Quelques mots du réalisateur
Résumez-nous l’histoire du film. Un petit paysan algérien aime tellement sa vache Jacqueline qu’il rêve de la faire concourir au Salon de l’Agriculture. Quand sa demande est enfin acceptée, il l’emmène à pied jusqu’à Paris, en semant tout le long de sa route sa bonne humeur, sa naïveté et son humanité auprès des gens qu’il rencontre.
Comment cette idée vous est-elle venue ? Faire un road-movie à travers la France me trottait dans la tête depuis longtemps. C’est un pays que je connais plutôt bien parce qu’à partir de l’âge de 17 ans, et pendant des années, je l’ai beaucoup traversé en faisant notamment des colos, en tant qu’animateur. Et quand des gamins des quartiers rencontraient des locaux, paysans ou autres, ça donnait des moments extraordinaires qui m’ont beaucoup touché. Un jour, Fatsah, que je connais depuis dix ans, m’a parlé d’un de ses oncles, passionné d’agronomie et d’engrais, qui lui demandait régulièrement des infos sur le Salon de l’Agriculture qu’il aurait adoré visiter.

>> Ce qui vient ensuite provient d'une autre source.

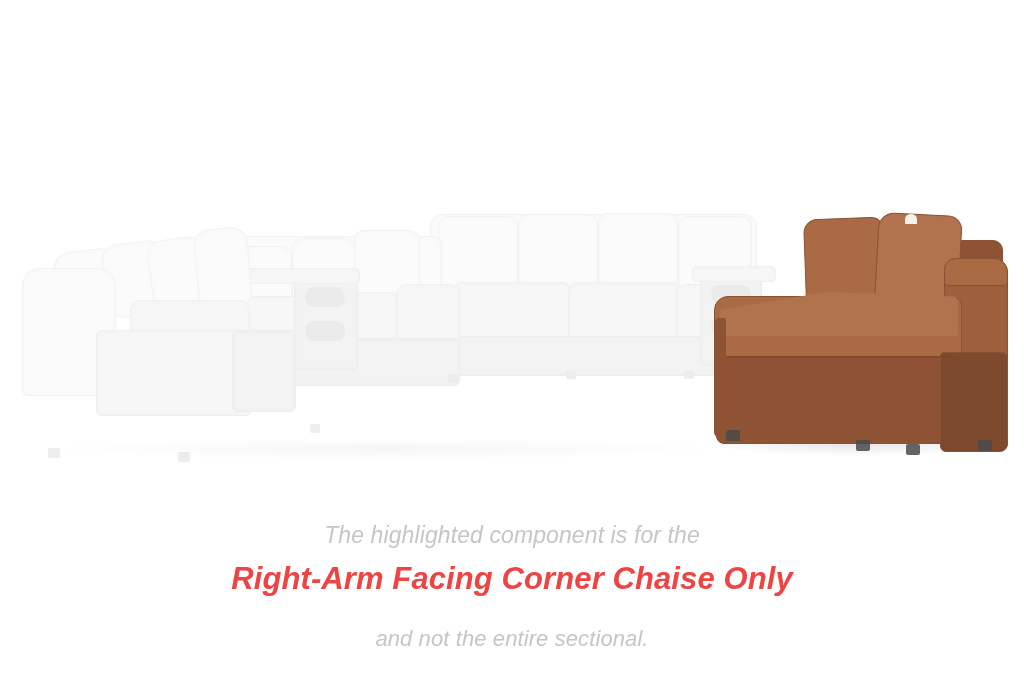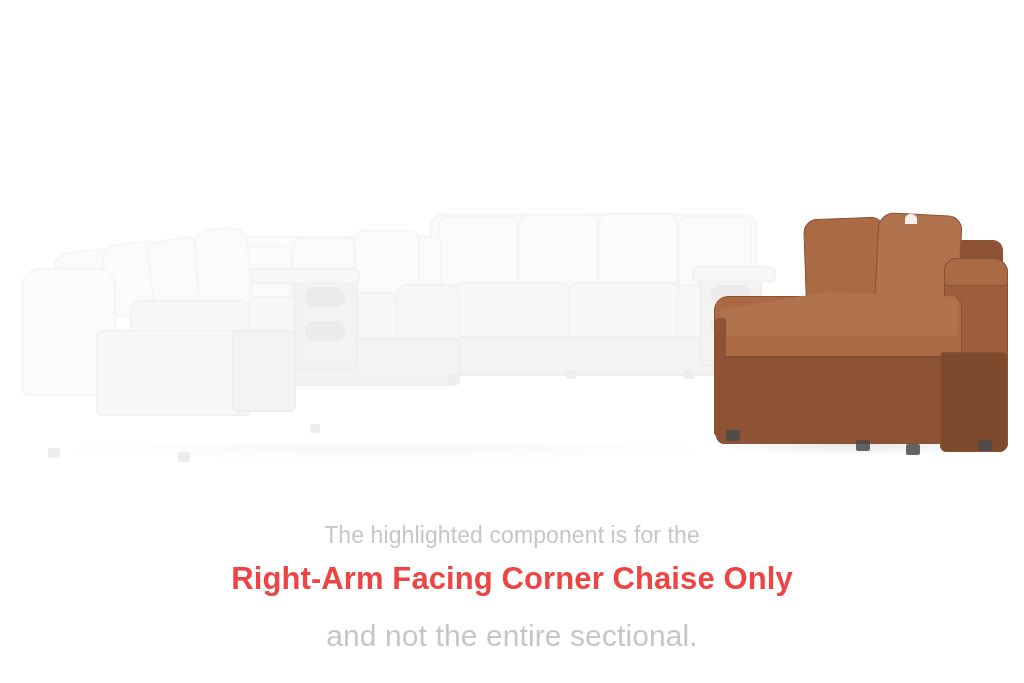--- a/index.html
+++ b/index.html
@@ -44,30 +44,31 @@
   }
 
   
   .foot{position:absolute;background:#4a4a4a;border-radius:2px;opacity:.85;}
   .foot.ghostfoot{background:#ededed;opacity:1;}
 
   
   #caption{
     position:absolute;left:0;top:520px;width:1024px;
     text-align:center;
+    font-style:italic;
   }
   .cap-light{
     color:#c6c6c6;font-size:23px;font-weight:400;
     letter-spacing:.1px;line-height:1.35;
   }
   .cap-strong{
     color:#ef4444;font-size:31px;font-weight:700;
     letter-spacing:.1px;line-height:1.42;margin-top:6px;
   }
-  .cap-light.last{margin-top:15px;font-size:30px;}
+  .cap-light.last{margin-top:23px;font-size:22px;}
 </style>
 </head>
 <body>
 
 <div id="stage">
 
   <div id="scene">
 
     <div>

J’ai fait, avec LA VACHE, le mix de tout ça. Je pense qu’inconsciemment, j’ai été marqué par LA VACHE ET LE PRISONNIER que j’ai vu dix fois dans ma jeunesse et aussi, par LITTLE MISS SUNSHINE, A STRAIGHT STORY, des road-movies que j’ai trouvé passionnants.
Vous êtes trois à avoir signé le scénario. Comment avez-vous travaillé ? J’ai bossé sur les grandes lignes de l’histoire avec Alain-Michel Blanc, pendant quasiment un an. Fatsah est arrivé à la phase des dialogues, mais il était au courant de la progression du scénario, parce que je souhaitais qu’il joue le rôle principal. On s’est inspiré de nos pères pour créer ce personnage, mais il fallait que les mots sonnent dans sa bouche et comme on a l’habitude d’écrire ensemble, notamment pour le Marrakech du Rire, on s’est beaucoup amusé.
On rit beaucoup tout au long de ce périple mais on est aussi attendri et souvent ému. Qu’avez-vous voulu dire à travers la réaction de tous les gens que Fatah rencontre ? Souvent, pendant l’écriture du scénario, on m’a fait le reproche d’être trop naïf et trop dans les bons sentiments. J’ai pourtant tenu ce parti-pris jusqu’au bout. Comme dans Les Lettres persanes, quand une personne parée de bonnes intentions et d’une nature positive arrive dans un milieu inconnu, elle récolte ce qu’elle sème. J’avais envie qu’il rencontre des gens accueillants, et ouverts avec lesquels un échange était possible. Avec une espèce de grâce, de simplicité, d’inconscience et de gentillesse, il se permet de tout dire et non seulement les gens ne lui en veulent pas, mais ils l’adorent. Mon père, d’origine rurale aussi, était comme ça, très premier degré, mais d’une manière tellement bon enfant que personne ne le prenait mal. Je ne voulais pas être dans l’agressivité et dans le stéréotype du rejet systématique de l’immigré. Je pense d’ailleurs qu’aujourd’hui, un mec qui se baladerait sur les routes avec une vache provoquerait cette sympathie-là. Surtout quelqu’un comme Fatah.